## Your assignment
Find every line below with the string "report" and pick it out.

■ ■ ■

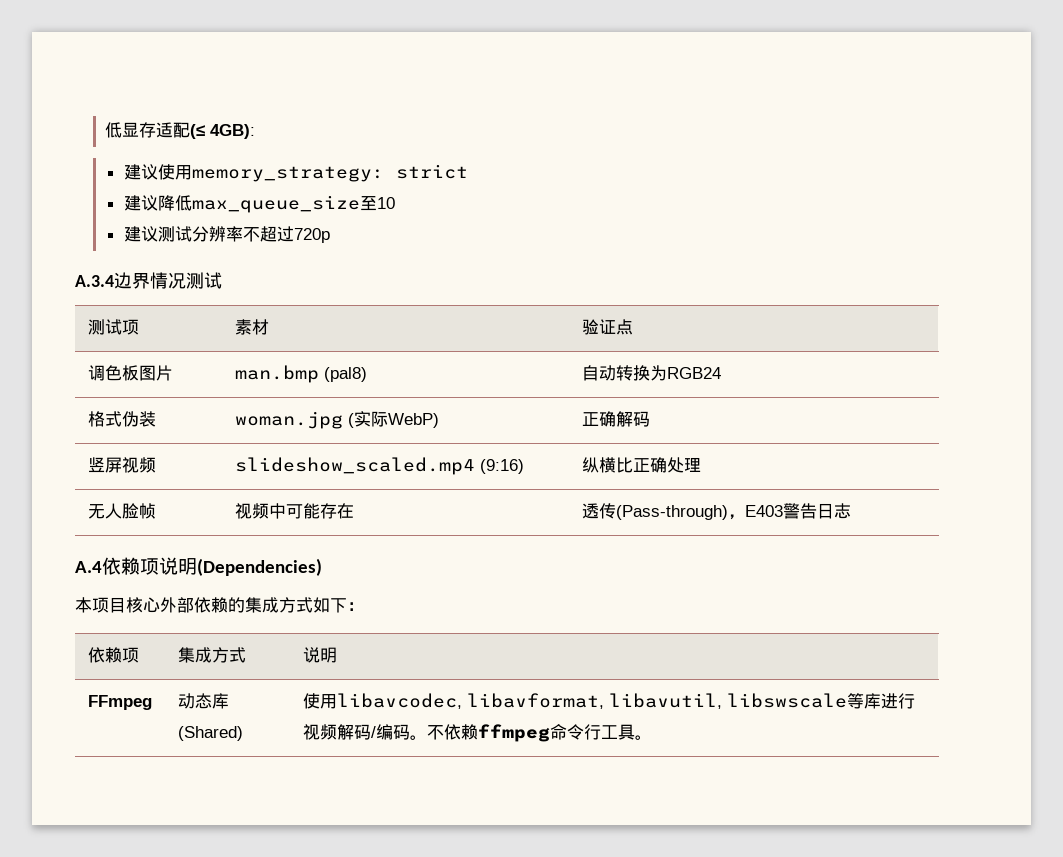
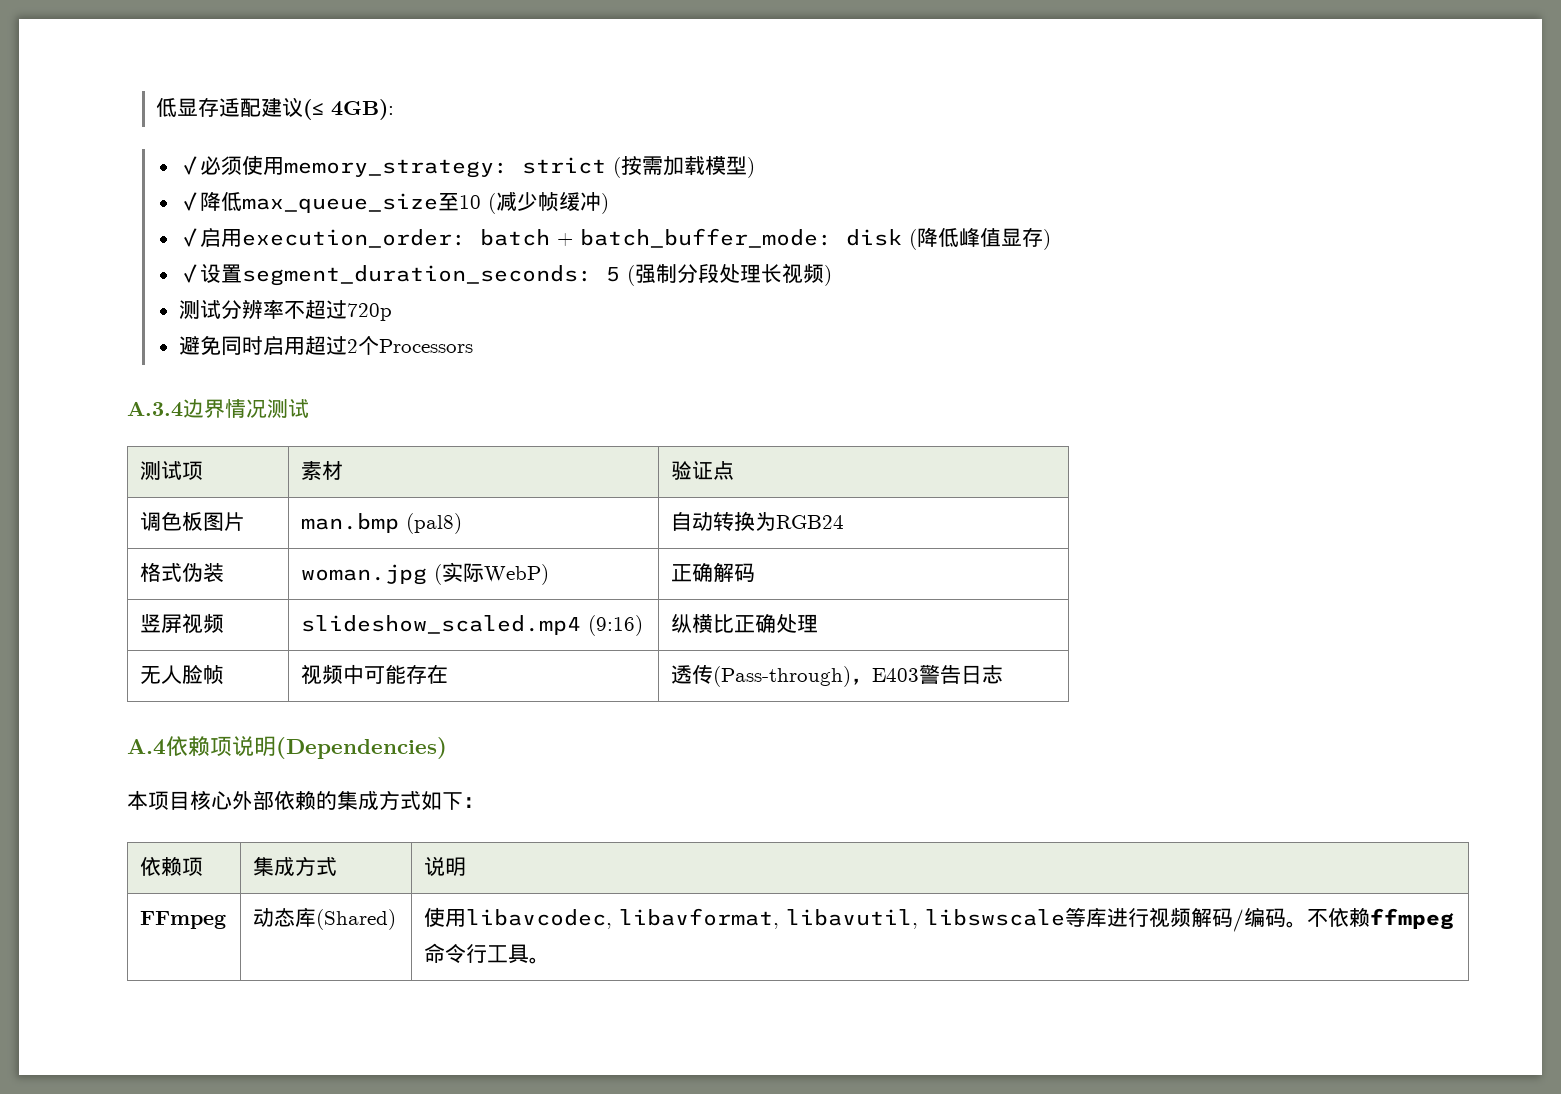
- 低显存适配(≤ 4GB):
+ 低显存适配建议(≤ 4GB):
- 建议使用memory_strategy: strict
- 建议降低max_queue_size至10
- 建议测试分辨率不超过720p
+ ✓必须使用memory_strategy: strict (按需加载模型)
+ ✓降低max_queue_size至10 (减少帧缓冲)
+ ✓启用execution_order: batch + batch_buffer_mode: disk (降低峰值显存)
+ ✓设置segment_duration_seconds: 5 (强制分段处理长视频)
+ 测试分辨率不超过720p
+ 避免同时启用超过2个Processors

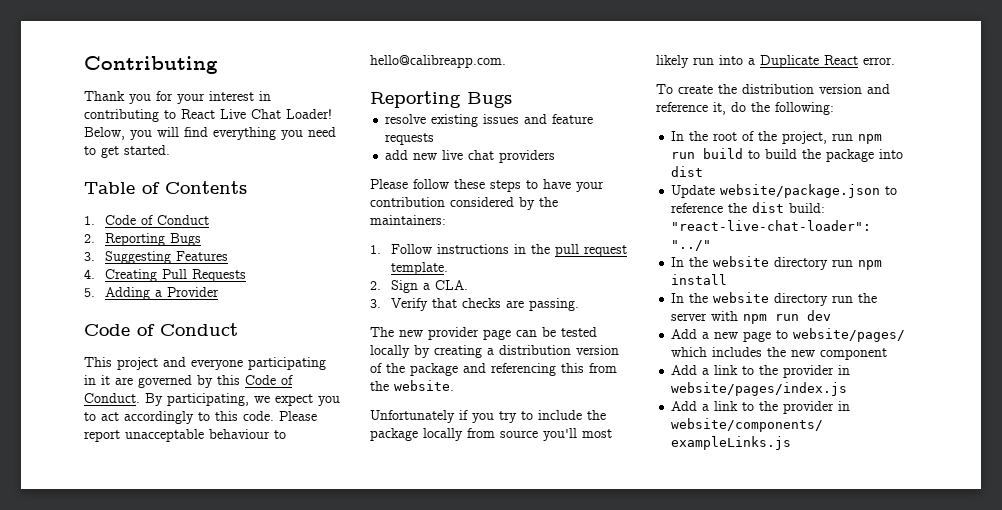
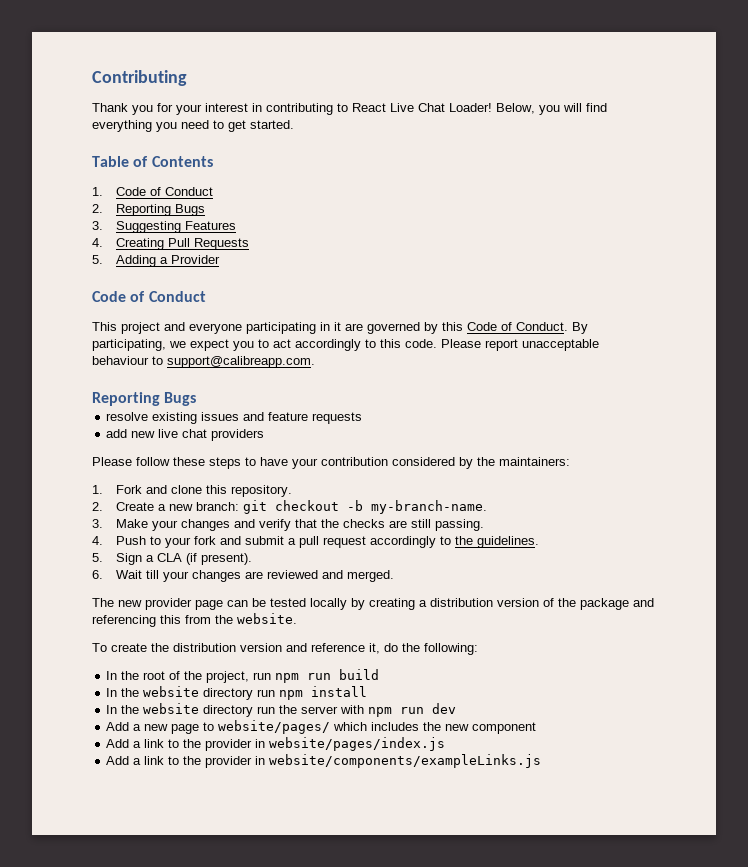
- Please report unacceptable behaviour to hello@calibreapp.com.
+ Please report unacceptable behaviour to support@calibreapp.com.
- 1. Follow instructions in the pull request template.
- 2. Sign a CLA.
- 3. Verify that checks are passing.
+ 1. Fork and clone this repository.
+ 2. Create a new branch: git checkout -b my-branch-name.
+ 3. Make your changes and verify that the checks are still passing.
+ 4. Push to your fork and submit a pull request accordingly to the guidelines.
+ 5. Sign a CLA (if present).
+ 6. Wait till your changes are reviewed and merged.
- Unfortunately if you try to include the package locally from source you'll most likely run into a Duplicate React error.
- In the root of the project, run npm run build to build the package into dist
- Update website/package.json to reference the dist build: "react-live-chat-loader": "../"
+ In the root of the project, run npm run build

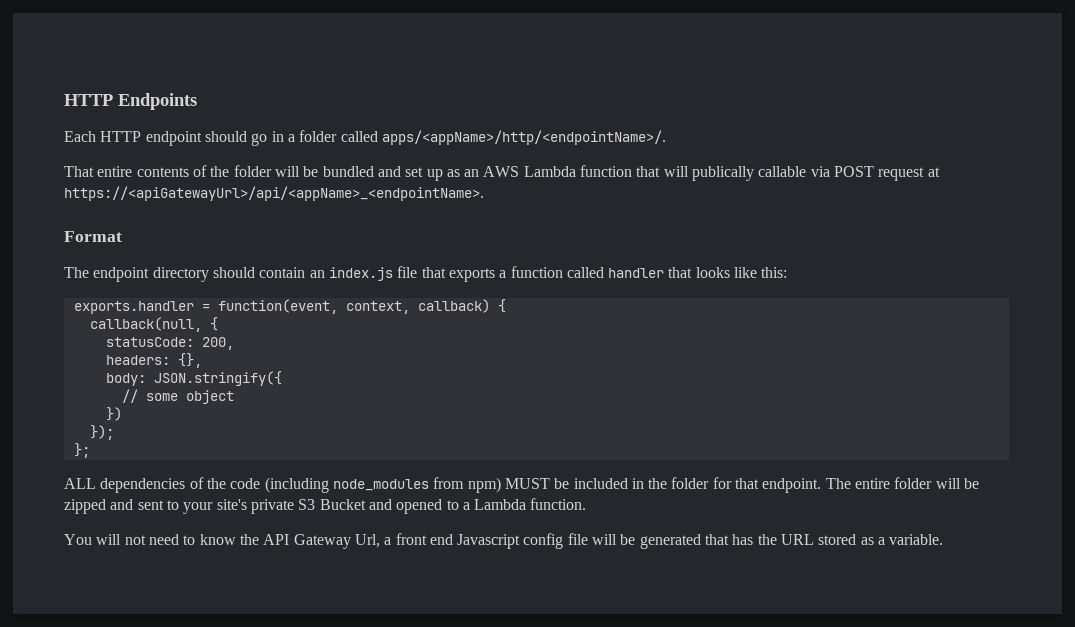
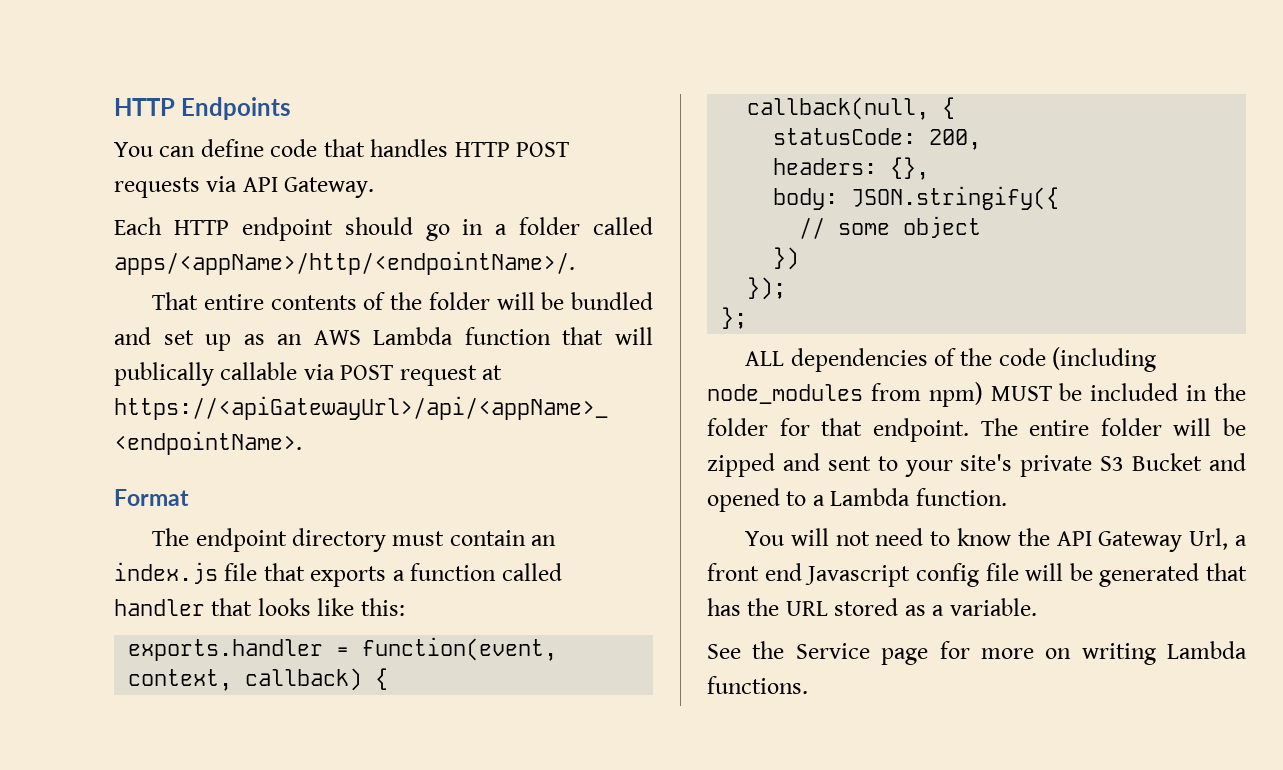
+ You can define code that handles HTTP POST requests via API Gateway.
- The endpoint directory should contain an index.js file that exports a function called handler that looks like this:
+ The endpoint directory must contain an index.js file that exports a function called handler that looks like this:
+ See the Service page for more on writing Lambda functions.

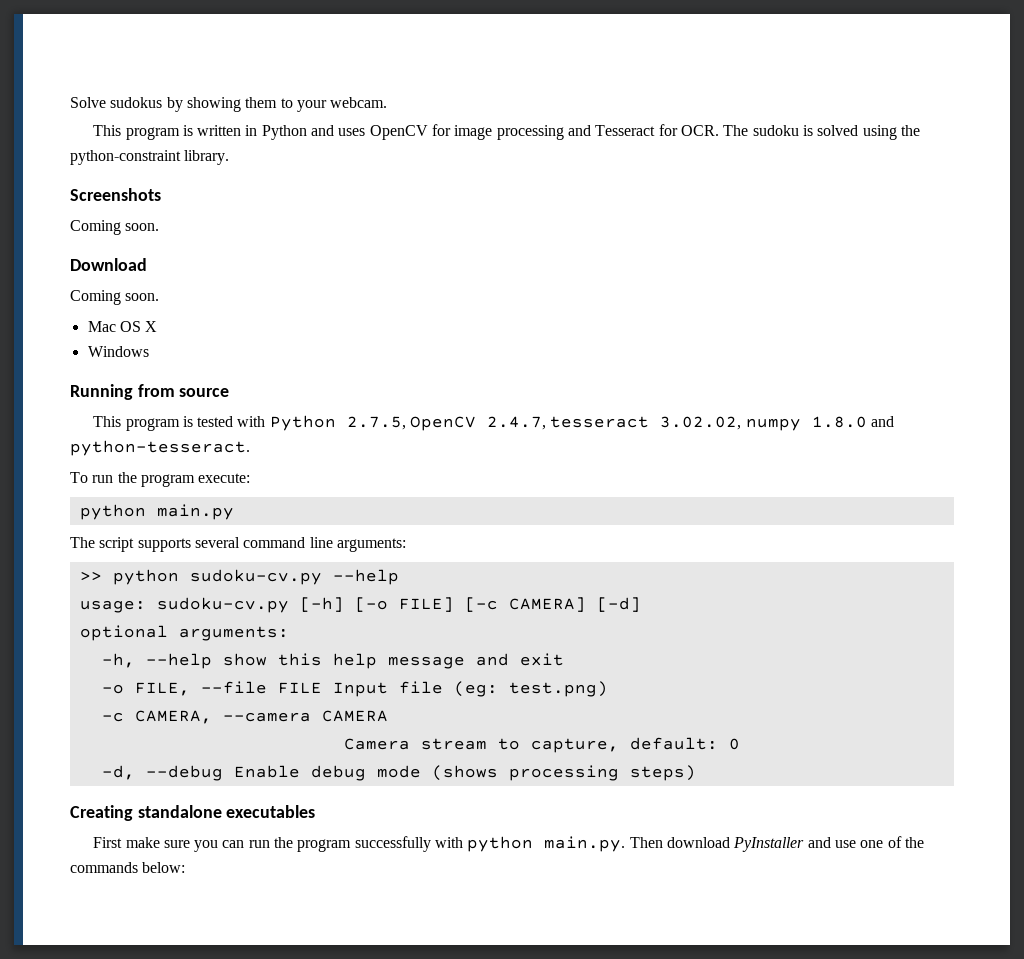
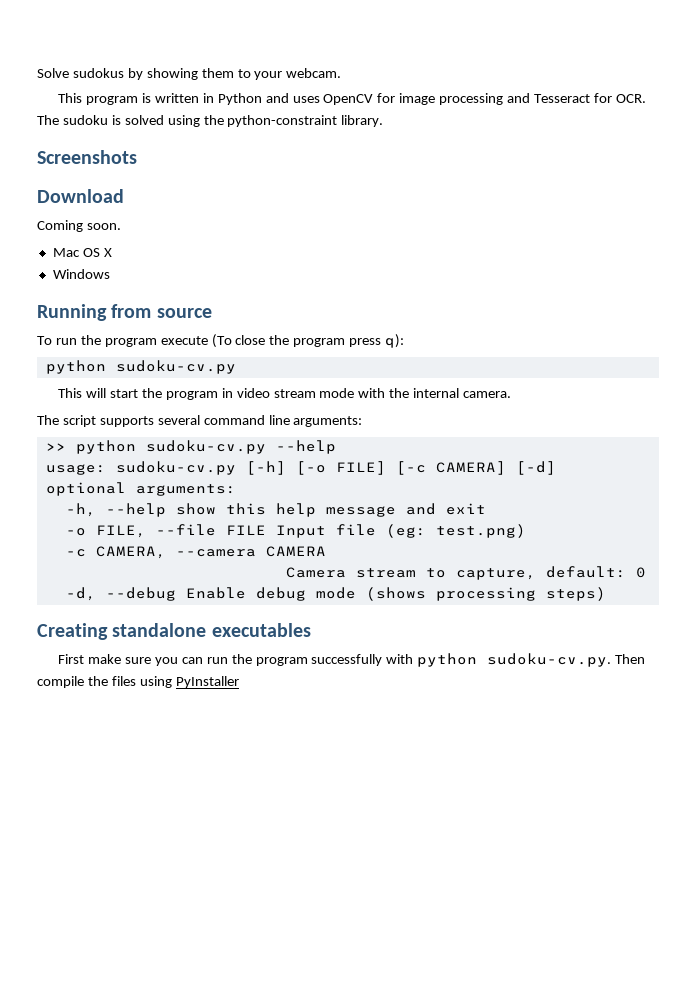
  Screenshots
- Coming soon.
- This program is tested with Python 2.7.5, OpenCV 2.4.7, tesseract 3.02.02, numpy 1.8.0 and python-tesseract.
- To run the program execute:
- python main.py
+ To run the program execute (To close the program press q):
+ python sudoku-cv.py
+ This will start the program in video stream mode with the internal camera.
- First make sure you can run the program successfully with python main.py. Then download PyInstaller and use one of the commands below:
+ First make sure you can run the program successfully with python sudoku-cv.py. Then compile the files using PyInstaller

■ ■ ■

## Response
- Please report unacceptable behaviour to hello@calibreapp.com.
+ Please report unacceptable behaviour to support@calibreapp.com.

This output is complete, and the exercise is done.